> _RAW DATA_:
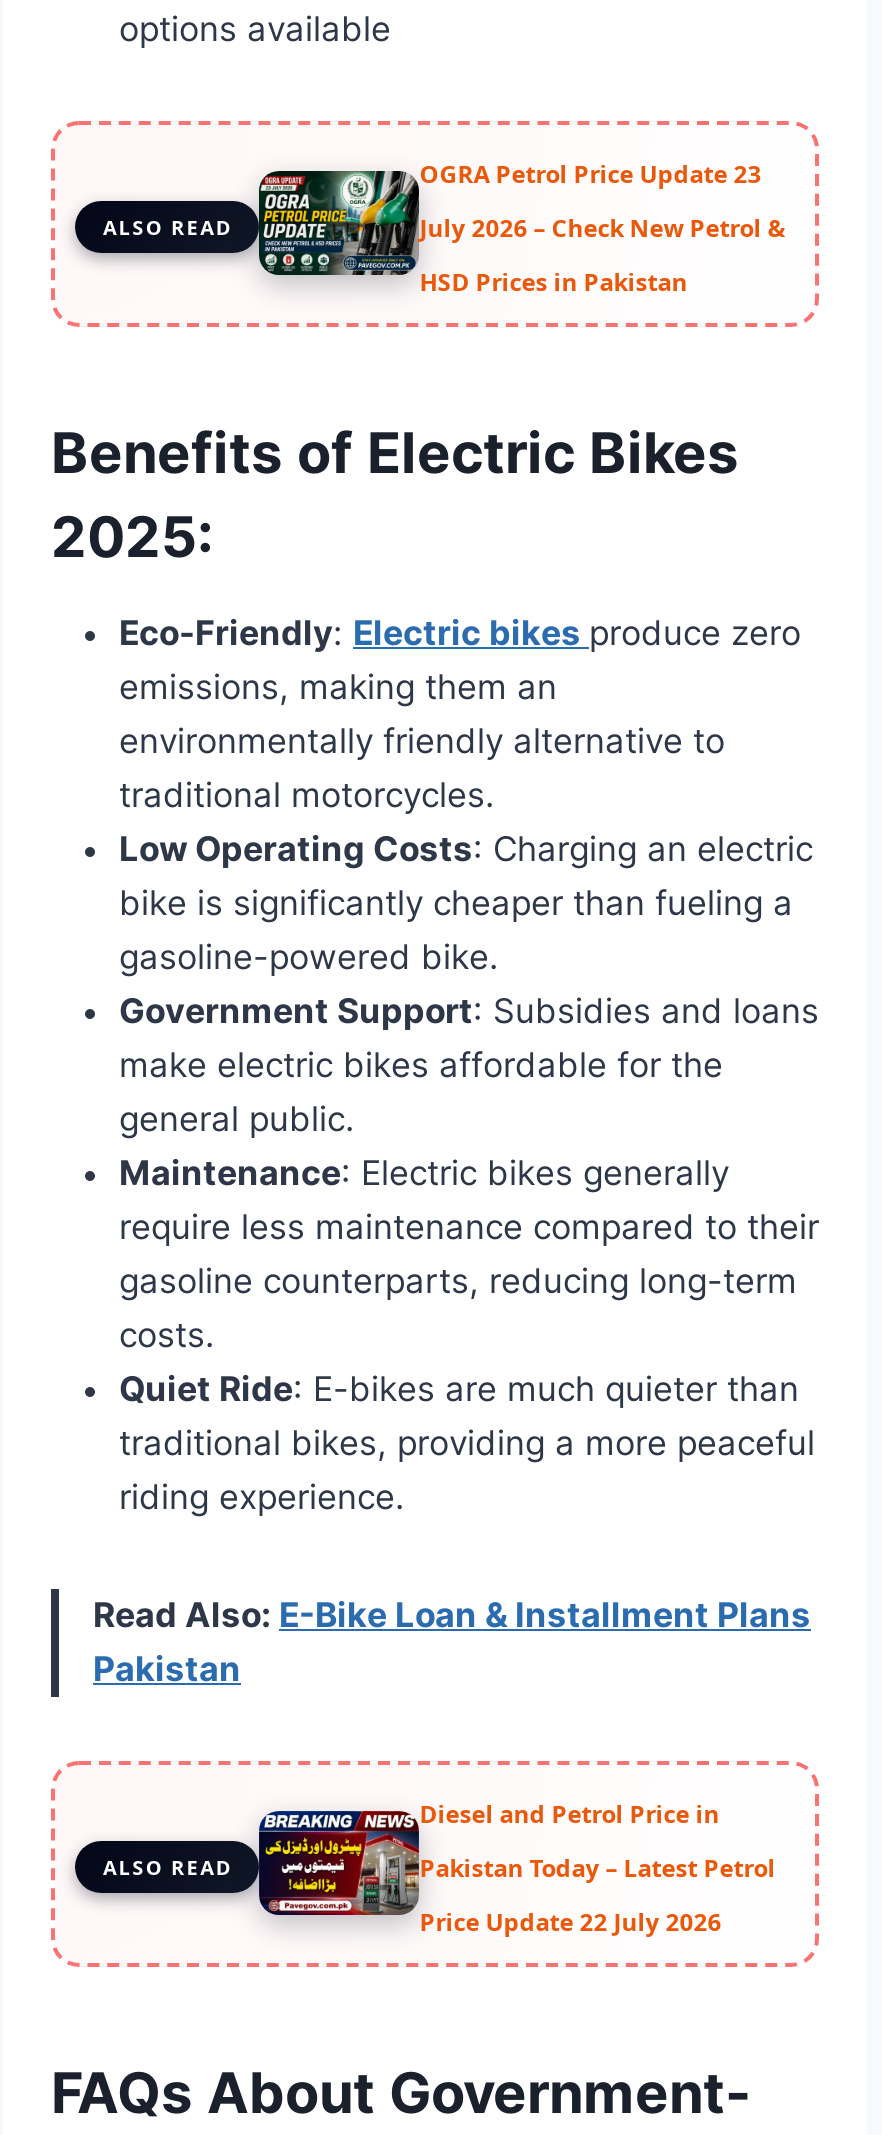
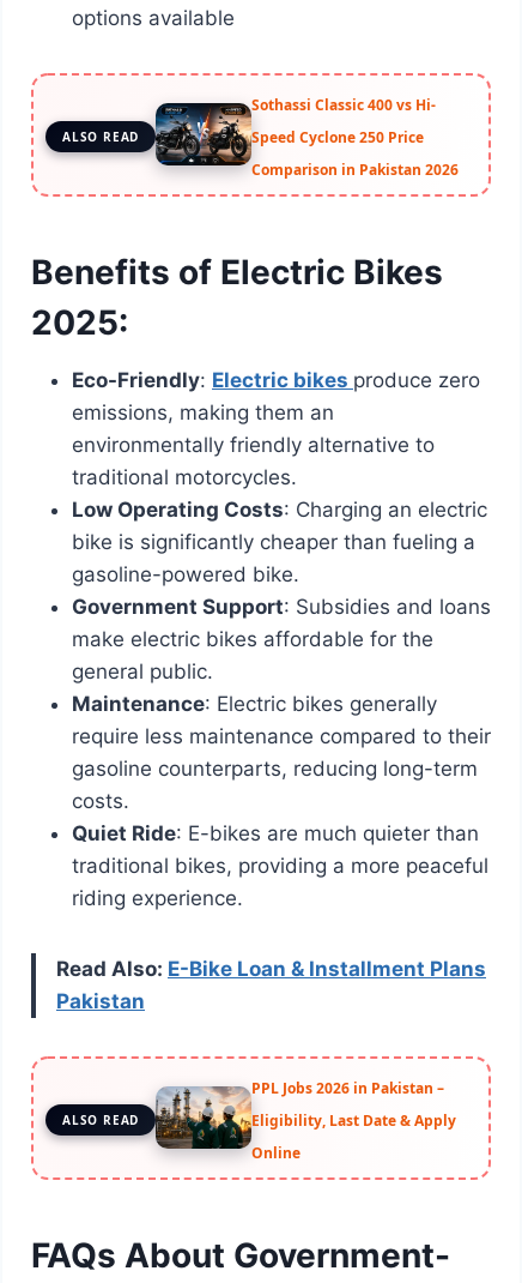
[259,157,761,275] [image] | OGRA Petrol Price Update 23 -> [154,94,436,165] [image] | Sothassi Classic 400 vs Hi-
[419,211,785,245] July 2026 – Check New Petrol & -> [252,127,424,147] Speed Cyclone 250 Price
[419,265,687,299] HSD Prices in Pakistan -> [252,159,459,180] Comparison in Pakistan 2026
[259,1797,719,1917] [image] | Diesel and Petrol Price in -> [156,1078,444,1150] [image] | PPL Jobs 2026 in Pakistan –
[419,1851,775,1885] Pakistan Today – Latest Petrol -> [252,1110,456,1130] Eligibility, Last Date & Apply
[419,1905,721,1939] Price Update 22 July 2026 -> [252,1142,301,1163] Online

> _EXERCISE_: Return, without any change, the lines from the one holding "[259,1797,719,1917] [image] |" through the end of the listing, and only those.

> _EXPECTED OUTPUT_:
[259,1797,719,1917] [image] | Diesel and Petrol Price in -> [156,1078,444,1150] [image] | PPL Jobs 2026 in Pakistan –
[419,1851,775,1885] Pakistan Today – Latest Petrol -> [252,1110,456,1130] Eligibility, Last Date & Apply
[419,1905,721,1939] Price Update 22 July 2026 -> [252,1142,301,1163] Online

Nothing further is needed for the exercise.